I will say it took me several years to reach the point where I am comfortable doing what I want to do.  Even now in 2016 there are moments when I’m doing nothing that a slight tinge of guilt touches me.  Having fibromyalgia can make this interesting.  In the last few months the pain and fatigue have greatly increased.  I find that after pouring what energy I do have into my job every day I am exhausted when I get home.  I do what’s necessary for myself and my puppy and then I sit and rest.  And I’ve learned to reject the guilt and realize that it’s okay.
As an aside, those who know me will know why I love the fact that this is the symbol for fibromyalgia:
Sometimes I wonder what my life would be like if I had been diagnosed with this disease while I was married.  I don’t think it would’ve been pretty.  I’m thankful God has placed me in a spacious place where I can rest in the evenings without being ridiculed or feeling guilty.  He has truly blessed me.
It’s frightening and exhilarating at the same time.”  I like this sentence.  I like that I wrote this back in 2003 just 6 months into this journey.  To me it’s proof that I was beginning to feel, to live life, to enjoy my passions.  I hadn’t done much of that except when it came to my kids.  The one thing that’s important to know is that I loved raising my kids.  Yes there are things I wish I’d done differently but I think we could all say that.  However, I loved and supported them the best I could.  They are the brightest and best results of those 32 years of my life.  But now God was opening up to me a life that was frightening because it was different and full of possibilities I’d never had before.  And it was exhilarating for the same reasons. 

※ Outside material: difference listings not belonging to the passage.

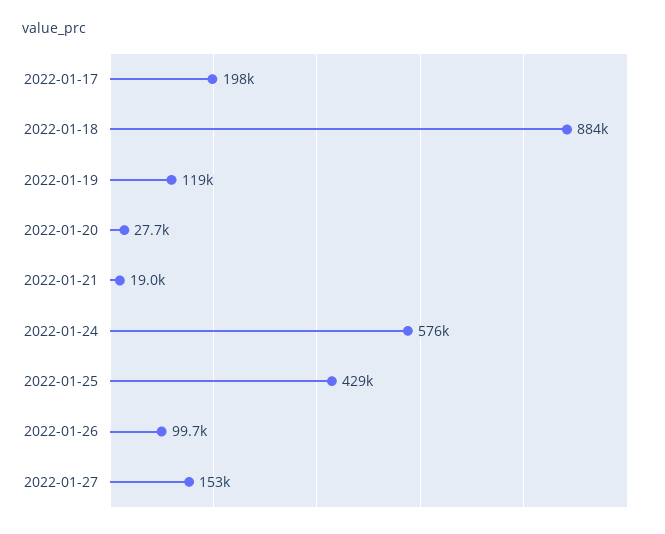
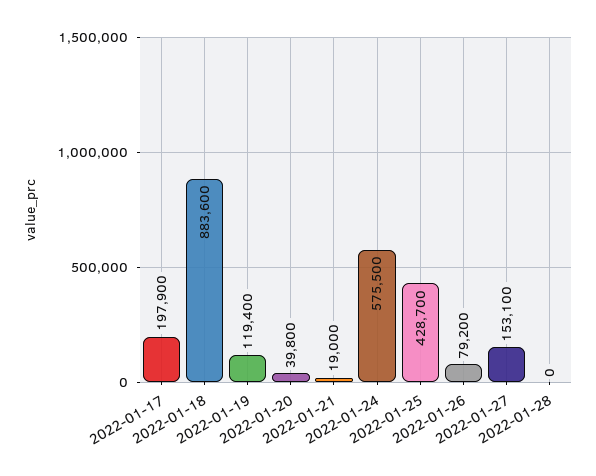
2022-01-20: 27700 -> 39800
2022-01-26: 99700 -> 79200
2022-01-28: none -> 0

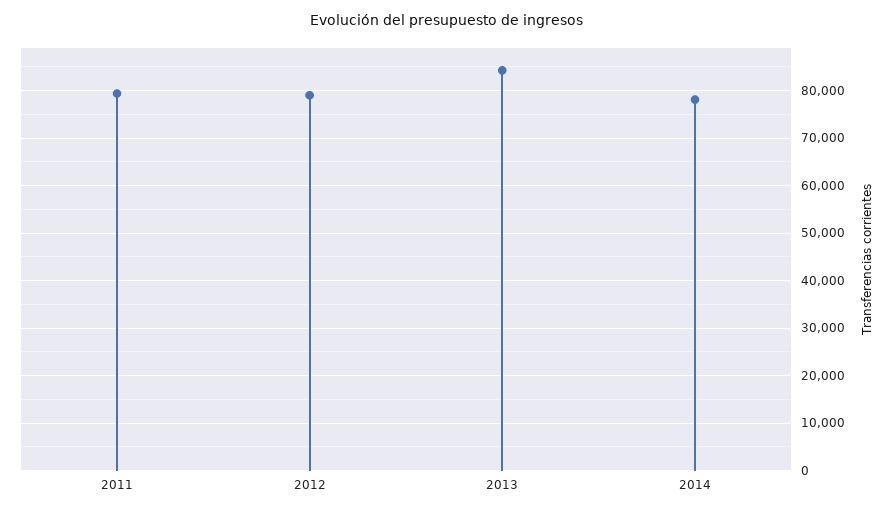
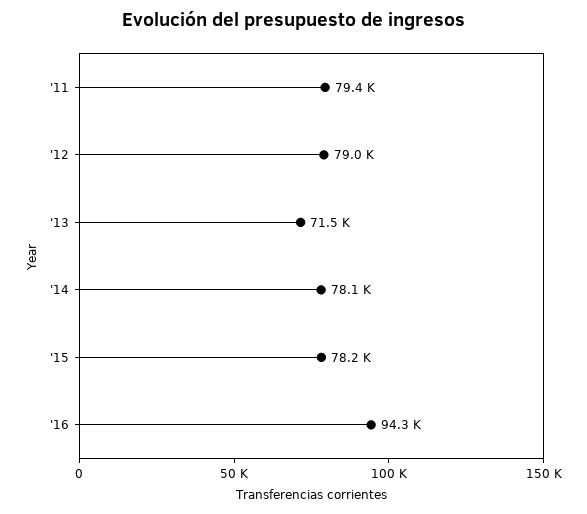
2013: 84000 -> 71500
'15: none -> 78200
'16: none -> 94300

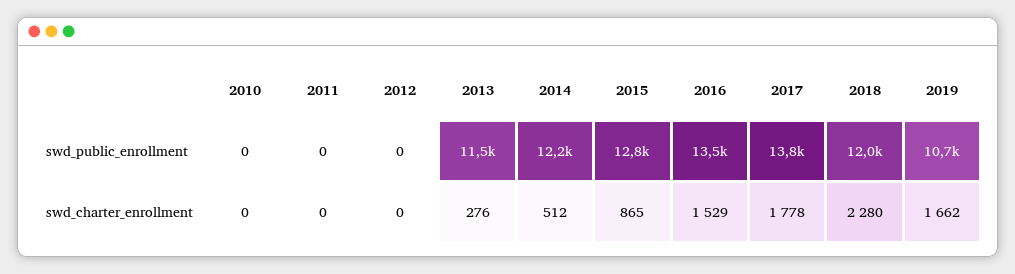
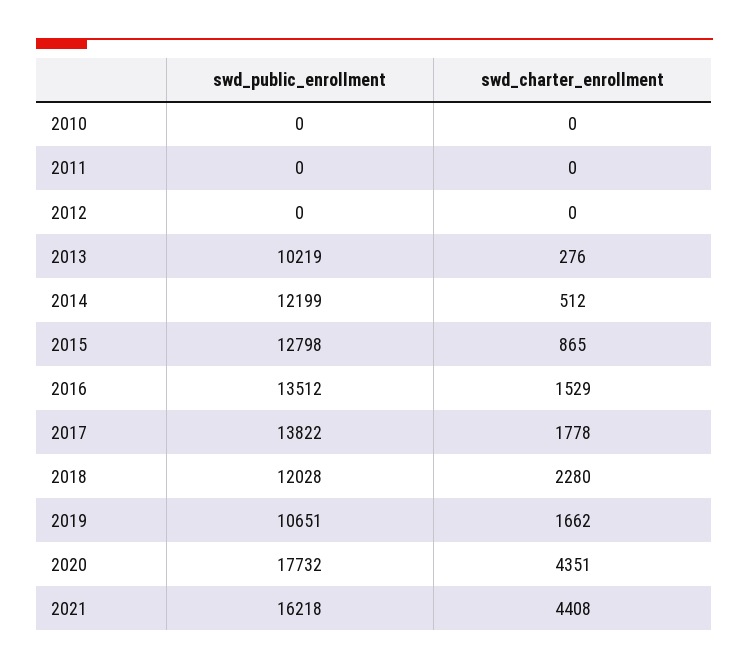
2013, swd_public_enrollment: 11500 -> 10219
2020, swd_public_enrollment: none -> 17732
2020, swd_charter_enrollment: none -> 4351
2021, swd_public_enrollment: none -> 16218
2021, swd_charter_enrollment: none -> 4408

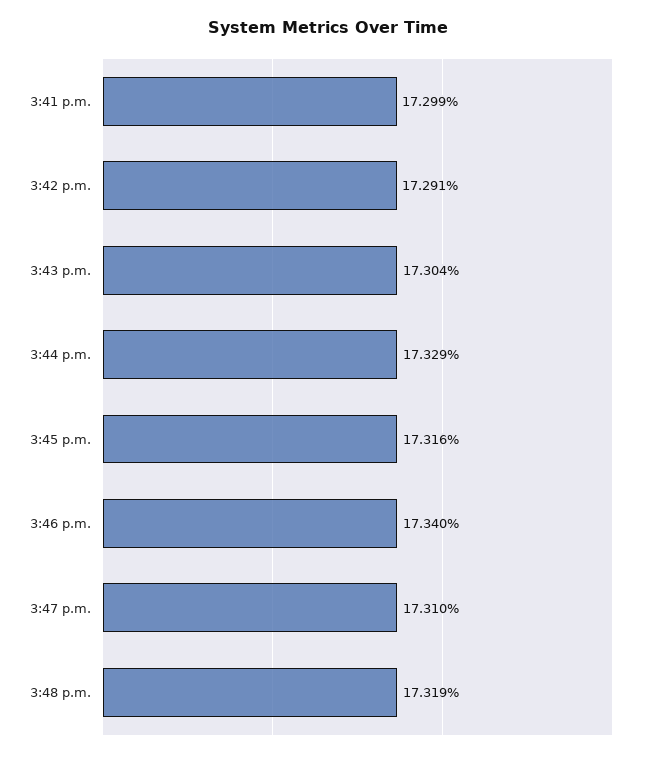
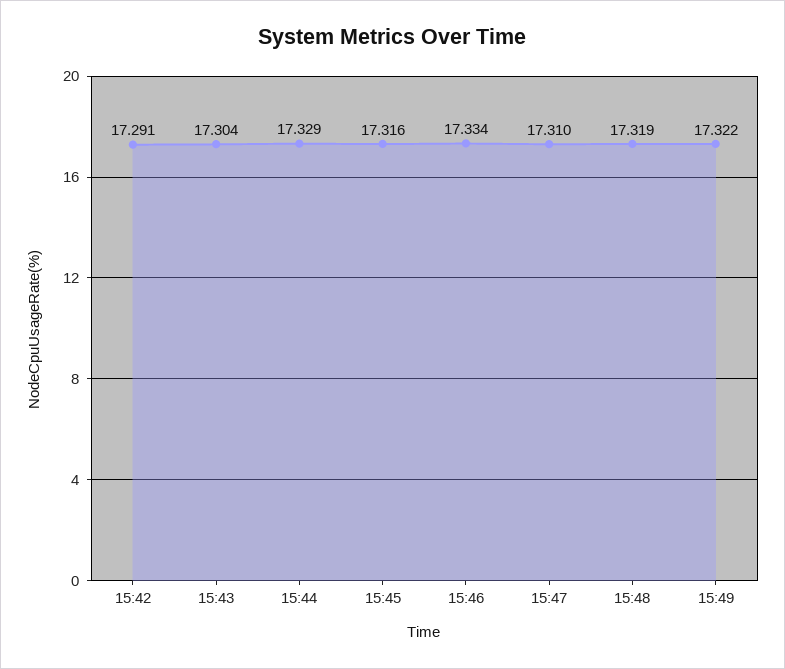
3:41 p.m.: 17.299 -> none
3:46 p.m.: 17.34 -> 17.334
15:49: none -> 17.322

I am finding that the things I have a passion for in this life are the things I use to connect and share with others.  Many times these things open doors to friendships and opportunities to minister to and witness to others.  God places passions into each life; it’s what we do with them that counts.  He wants us to use them for His kingdom but it’s our choice.  I didn’t have a choice for so long and it’s wonderful, affirming, and freeing to have that choice today.  I choose to live out my passions as a child of God.
Father,
You’ve given me a unique array of passions in this life.
Teach me how to serve You best with each of them.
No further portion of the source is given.